Description of the task: Leaving out pictures, output exactly the lines below from the one that has "noveldeepwesFiles | - | - | hyperlink" through the one that has "SDL3 and EnTT.", and nothing else.

Dataset content:

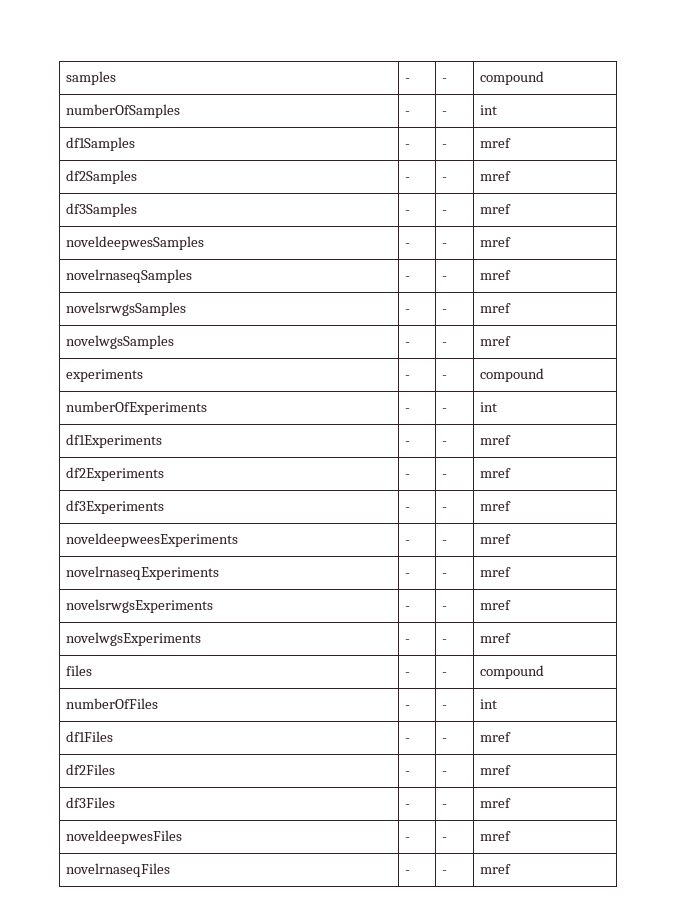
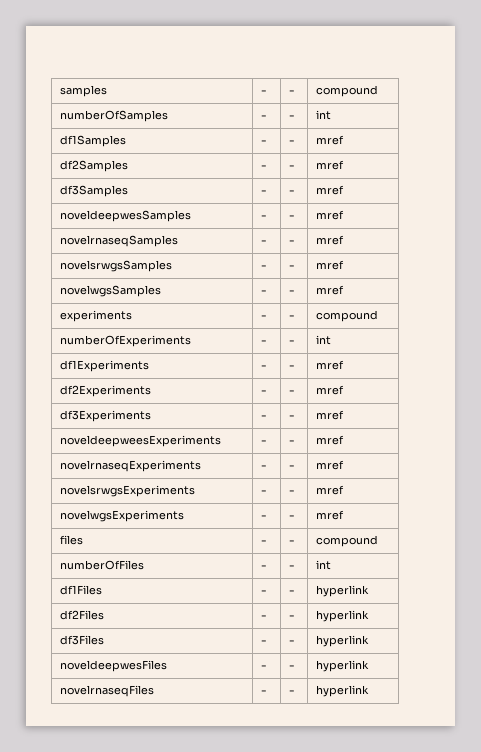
- df1Files | - | - | mref
+ df1Files | - | - | hyperlink
- df2Files | - | - | mref
+ df2Files | - | - | hyperlink
- df3Files | - | - | mref
+ df3Files | - | - | hyperlink
- noveldeepwesFiles | - | - | mref
+ noveldeepwesFiles | - | - | hyperlink
- novelrnaseqFiles | - | - | mref
+ novelrnaseqFiles | - | - | hyperlink

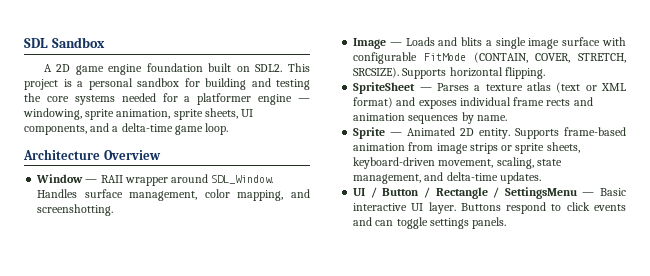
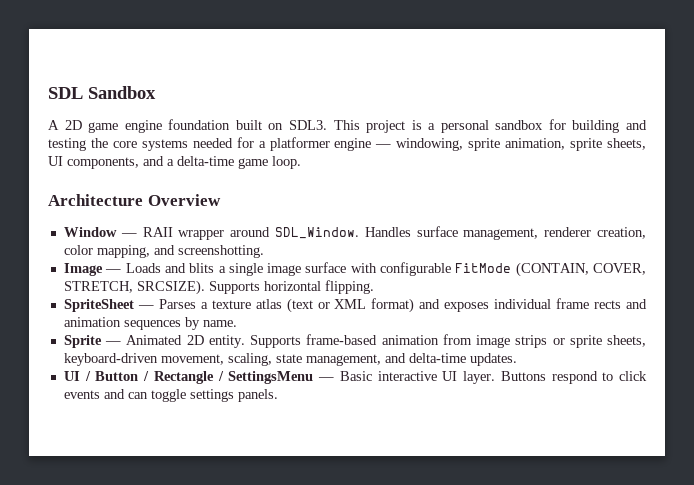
- A 2D game engine foundation built on SDL2.
+ A 2D game engine foundation built on SDL3.
- Handles surface management, color mapping, and screenshotting.
+ Handles surface management, renderer creation, color mapping, and screenshotting.

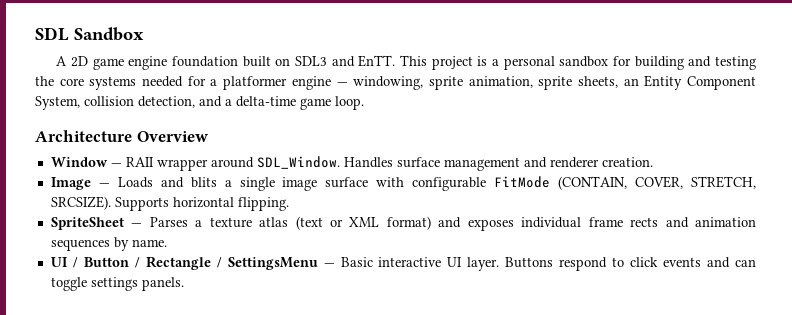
- A 2D game engine foundation built on SDL3.
+ A 2D game engine foundation built on SDL3 and EnTT.
- This project is a personal sandbox for building and testing the core systems needed for a platformer engine — windowing, sprite animation, sprite sheets, UI components, and a delta-time game loop.
+ This project is a personal sandbox for building and testing the core systems needed for a platformer engine — windowing, sprite animation, sprite sheets, an Entity Component System, collision detection, and a delta-time game loop.
- Handles surface management, renderer creation, color mapping, and screenshotting.
+ Handles surface management and renderer creation.
- Sprite — Animated 2D entity. Supports frame-based animation from image strips or sprite sheets, keyboard-driven movement, scaling, state management, and delta-time updates.

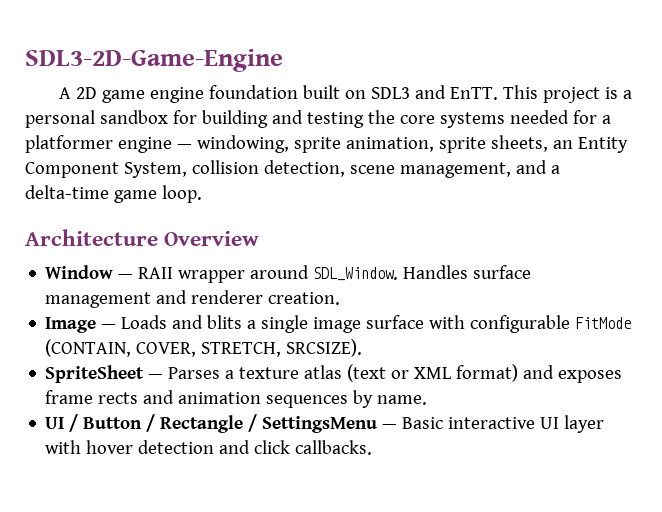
- SDL Sandbox
+ SDL3-2D-Game-Engine
- This project is a personal sandbox for building and testing the core systems needed for a platformer engine — windowing, sprite animation, sprite sheets, an Entity Component System, collision detection, and a delta-time game loop.
+ This project is a personal sandbox for building and testing the core systems needed for a platformer engine — windowing, sprite animation, sprite sheets, an Entity Component System, collision detection, scene management, and a delta-time game loop.
- Supports horizontal flipping.
- SpriteSheet — Parses a texture atlas (text or XML format) and exposes individual frame rects and animation sequences by name.
+ SpriteSheet — Parses a texture atlas (text or XML format) and exposes frame rects and animation sequences by name.
- UI / Button / Rectangle / SettingsMenu — Basic interactive UI layer. Buttons respond to click events and can toggle settings panels.
+ UI / Button / Rectangle / SettingsMenu — Basic interactive UI layer with hover detection and click callbacks.

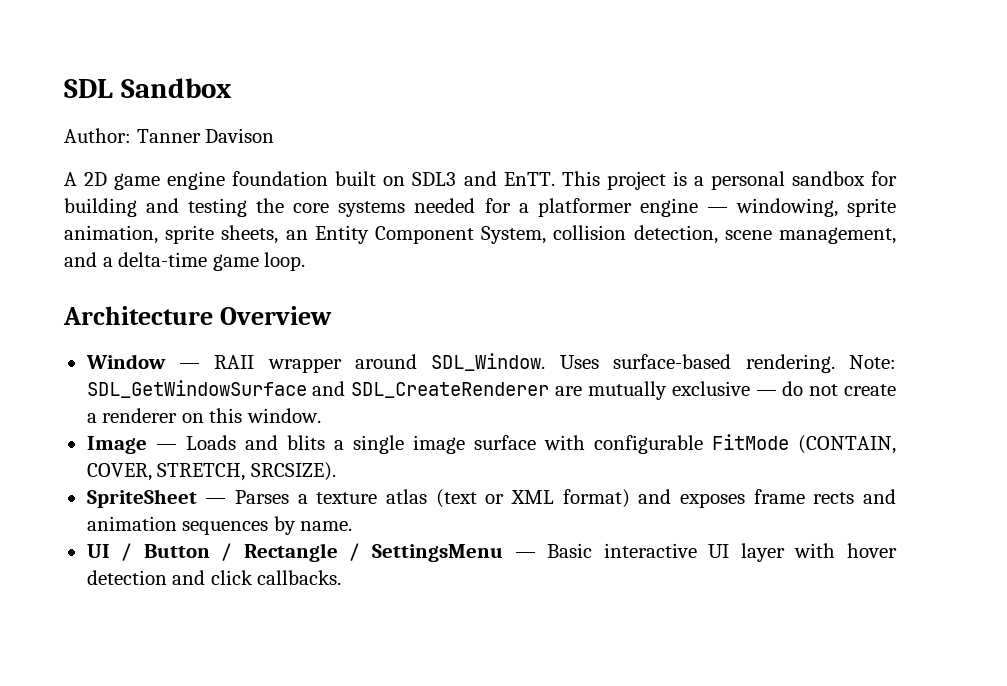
- SDL3-2D-Game-Engine
+ SDL Sandbox
+ Author: Tanner Davison
- Handles surface management and renderer creation.
+ Uses surface-based rendering. Note: SDL_GetWindowSurface and SDL_CreateRenderer are mutually exclusive — do not create a renderer on this window.

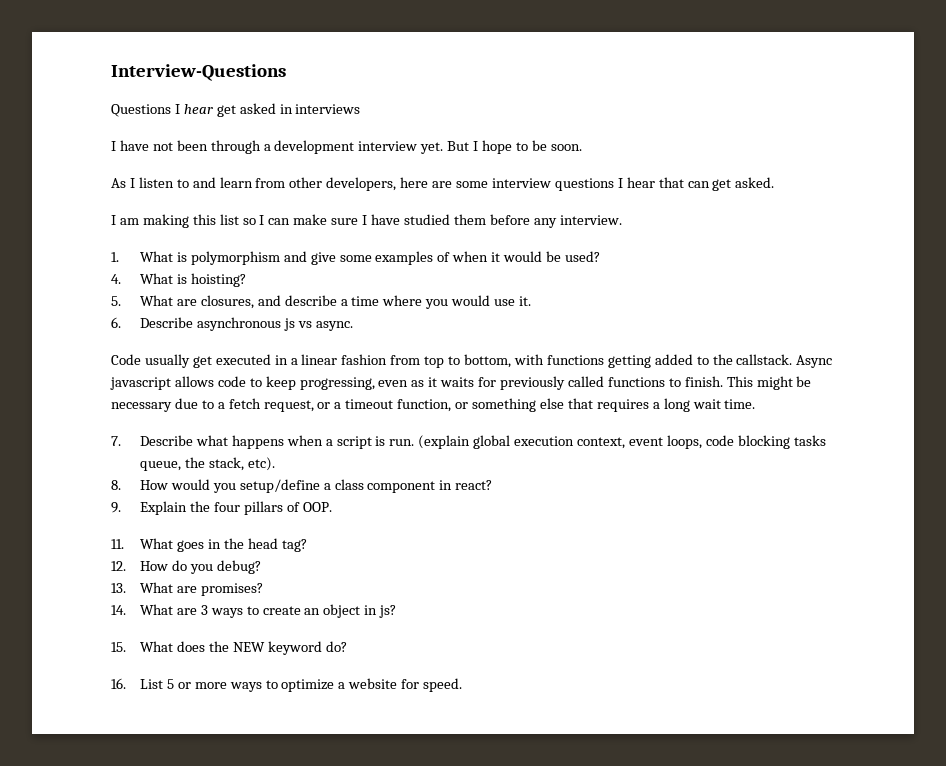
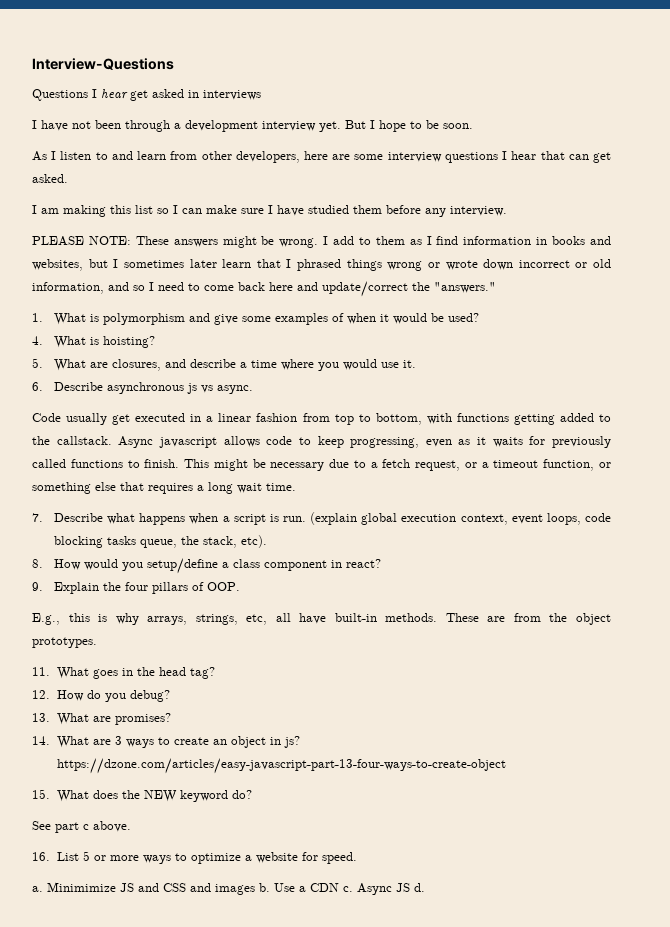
+ PLEASE NOTE: These answers might be wrong. I add to them as I find information in books and websites, but I sometimes later learn that I phrased things wrong or wrote down incorrect or old information, and so I need to come back here and update/correct the "answers."
+ E.g., this is why arrays, strings, etc, all have built-in methods. These are from the object prototypes.
- 14. What are 3 ways to create an object in js?
+ 14. What are 3 ways to create an object in js? https://dzone.com/articles/easy-javascript-part-13-four-ways-to-create-object
+ See part c above.
+ a. Minimimize JS and CSS and images b. Use a CDN c. Async JS d.

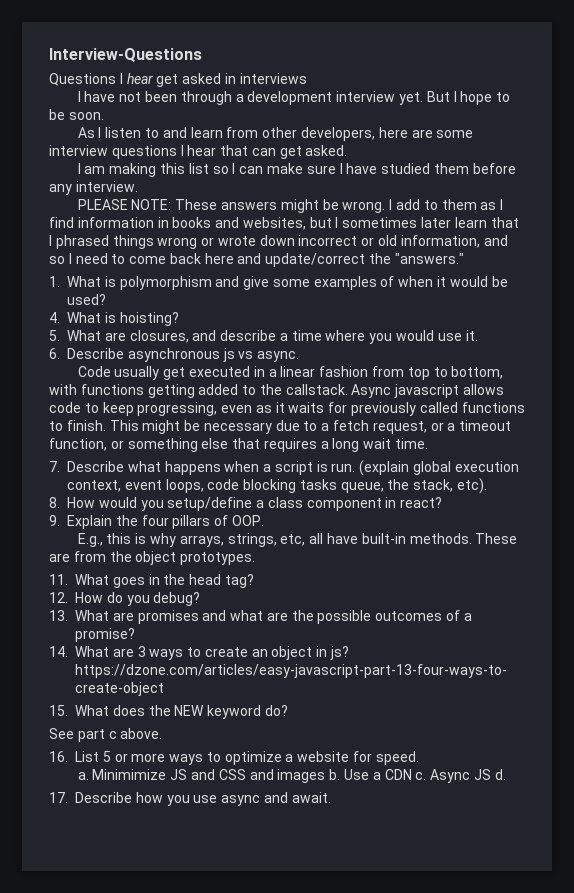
- 13. What are promises?
+ 13. What are promises and what are the possible outcomes of a promise?
+ 17. Describe how you use async and await.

Response:
+ noveldeepwesFiles | - | - | hyperlink
- novelrnaseqFiles | - | - | mref
+ novelrnaseqFiles | - | - | hyperlink

- A 2D game engine foundation built on SDL2.
+ A 2D game engine foundation built on SDL3.
- Handles surface management, color mapping, and screenshotting.
+ Handles surface management, renderer creation, color mapping, and screenshotting.

- A 2D game engine foundation built on SDL3.
+ A 2D game engine foundation built on SDL3 and EnTT.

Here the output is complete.